Listed records>
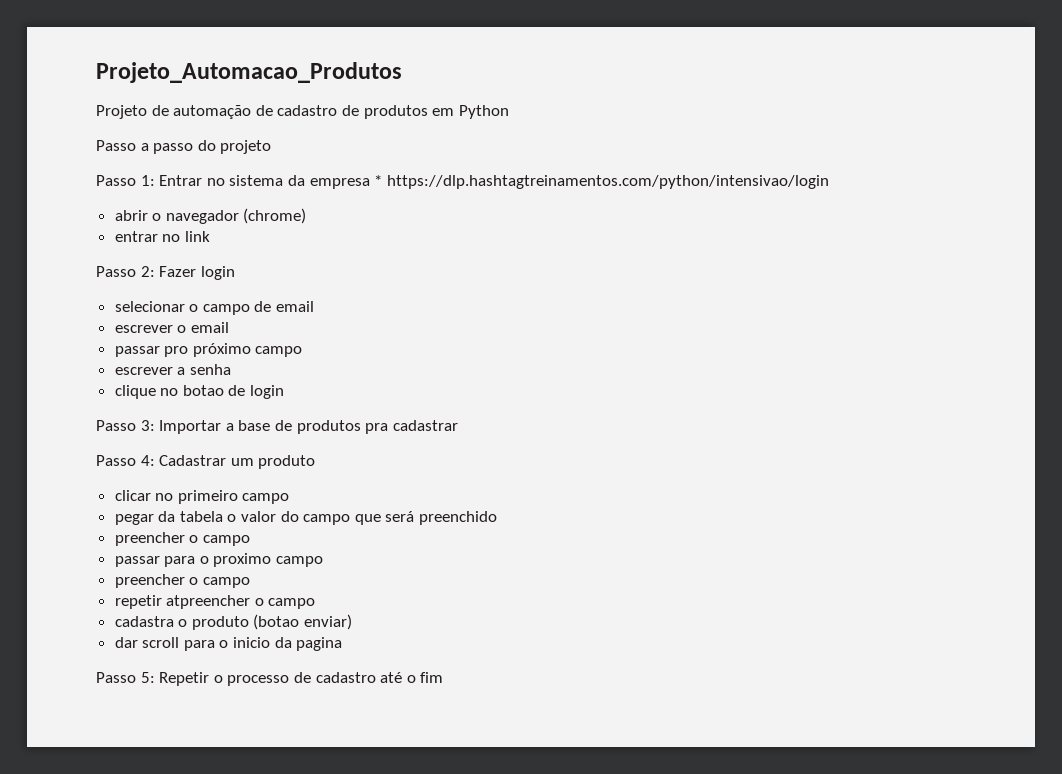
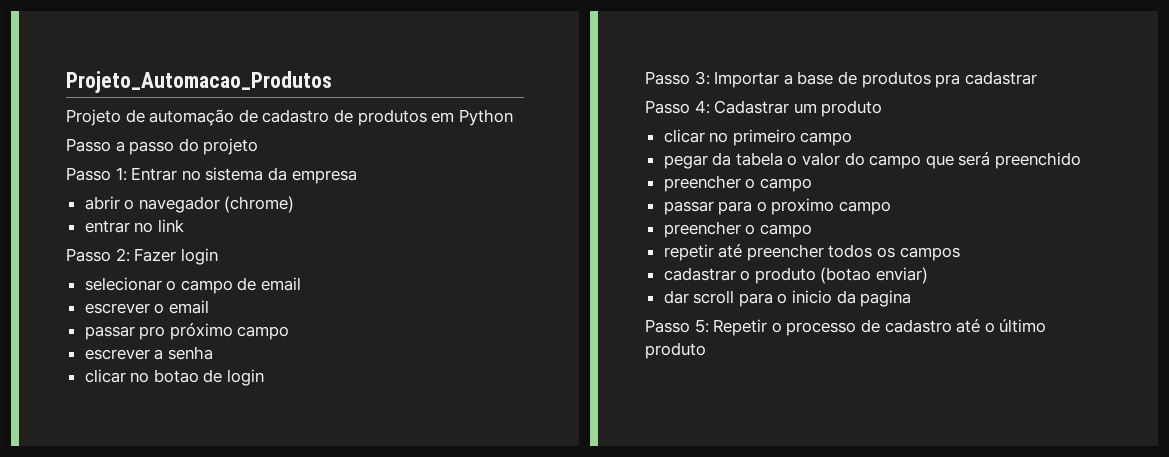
- Passo 1: Entrar no sistema da empresa * https://dlp.hashtagtreinamentos.com/python/intensivao/login
+ Passo 1: Entrar no sistema da empresa
- clique no botao de login
+ clicar no botao de login
- repetir atpreencher o campo
- cadastra o produto (botao enviar)
+ repetir até preencher todos os campos
+ cadastrar o produto (botao enviar)
- Passo 5: Repetir o processo de cadastro até o fim
+ Passo 5: Repetir o processo de cadastro até o último produto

Problem> For the word "Entrar", go through the records and show each line that carries it.

Exercise solution>
- Passo 1: Entrar no sistema da empresa * https://dlp.hashtagtreinamentos.com/python/intensivao/login
+ Passo 1: Entrar no sistema da empresa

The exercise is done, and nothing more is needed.